The other topics in this chapter include:
- Manage data models - Learn how to create data models, set up their permissions, enable data model acceleration, clone existing data models and more.
- Design data models and objects - Learn how to use the Data Model Editor to define objects and their attributes and set up object hierarchies for your data models.
What is a data model?
When a Pivot user sets out to design a report, she first selects the data model that represents the broad category of event data that she wants to work with, such as "Web Intelligence" or "Email Logs." Then she selects an "object" within that data model that represents the specific dataset that she would like to report on.
Briefly put, a data model is a hierarchically-structured search-time mapping of semantic knowledge about one or more datasets. It encodes the domain knowledge necessary to build a variety of specialized searches of those datasets.
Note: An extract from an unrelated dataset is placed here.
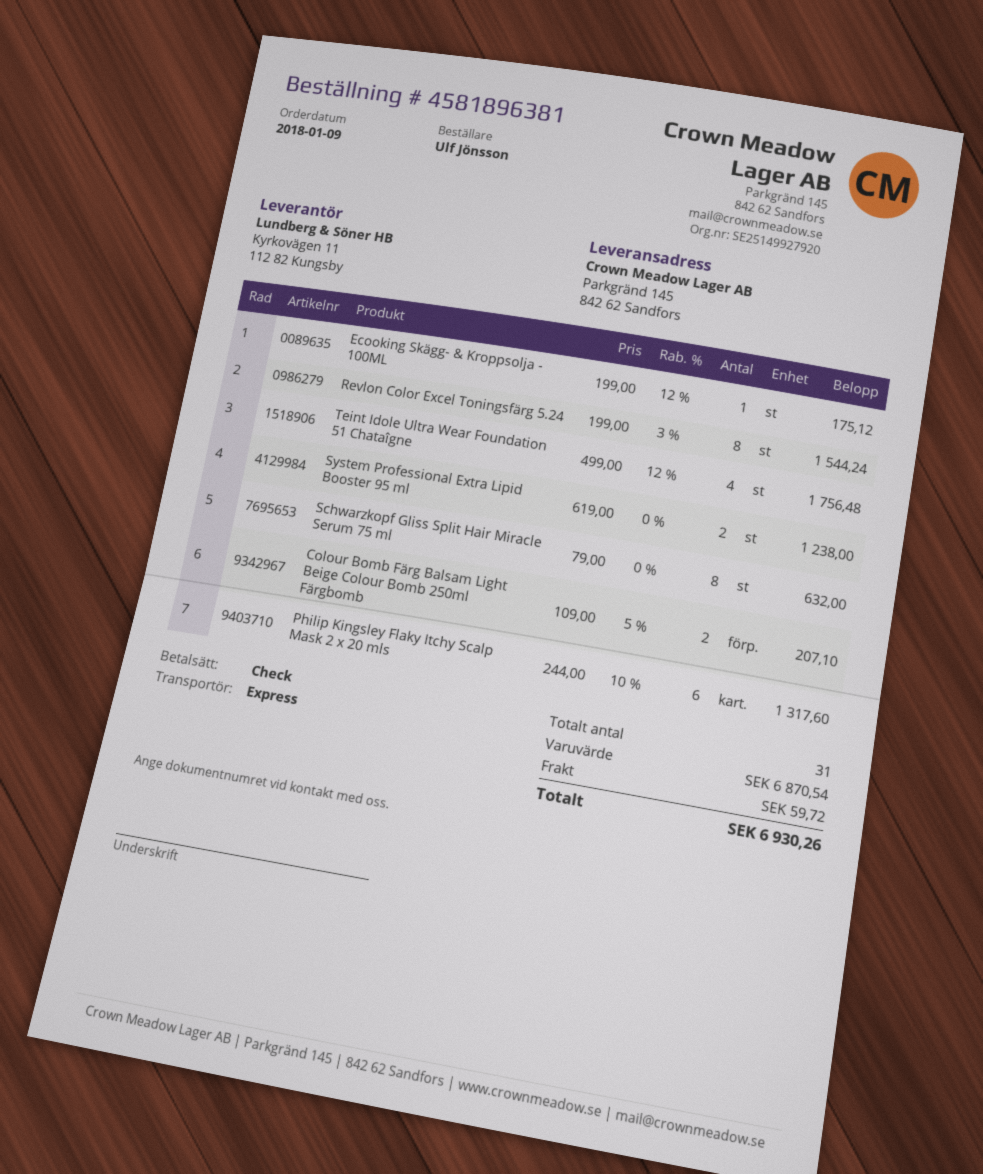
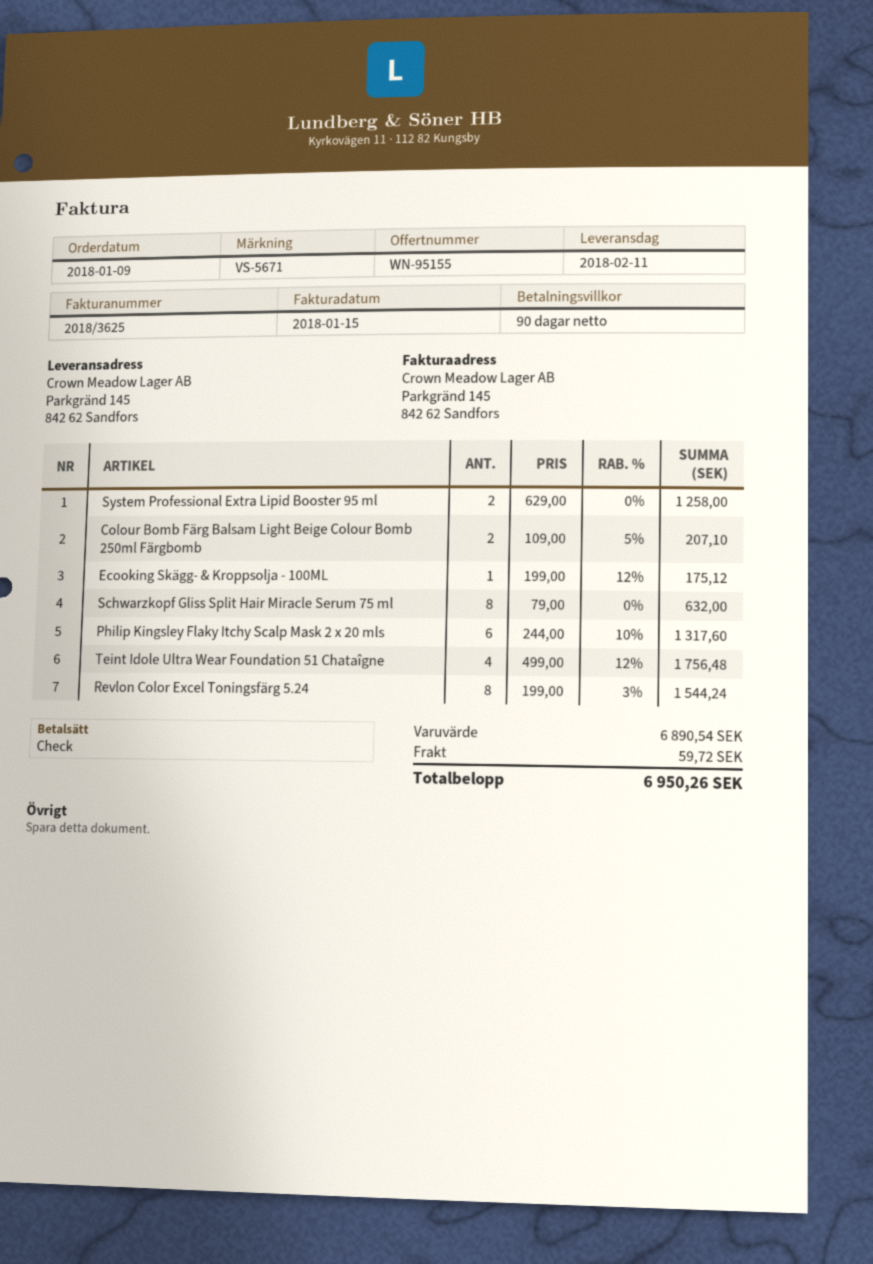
System Professional Extra Lipid Booster 95 ml: 2 x 619.00 = 1238.00 -> 2 x 629.00 = 1258.00
subtotal: 6870.54 -> 6890.54
total: 6930.26 -> 6950.26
These specialized searches are in turn used by Splunk Enterprise to generate reports for Pivot users.
If you're familiar with relational database design it might help to think of data models as analogs to database schemas. When you plug them into the Pivot Editor, they enable you to generate statistical tables, charts, and visualizations on the fly based on column and row configurations that you select.
To create an effective data model, you must understand your data sources (whether it's derived from a log file, TCP/UDP network input, received from a scripted input for an API, and so on) and your data semantics (how the various fields in your data are extracted, related, and organized). This information can affect your data model architecture.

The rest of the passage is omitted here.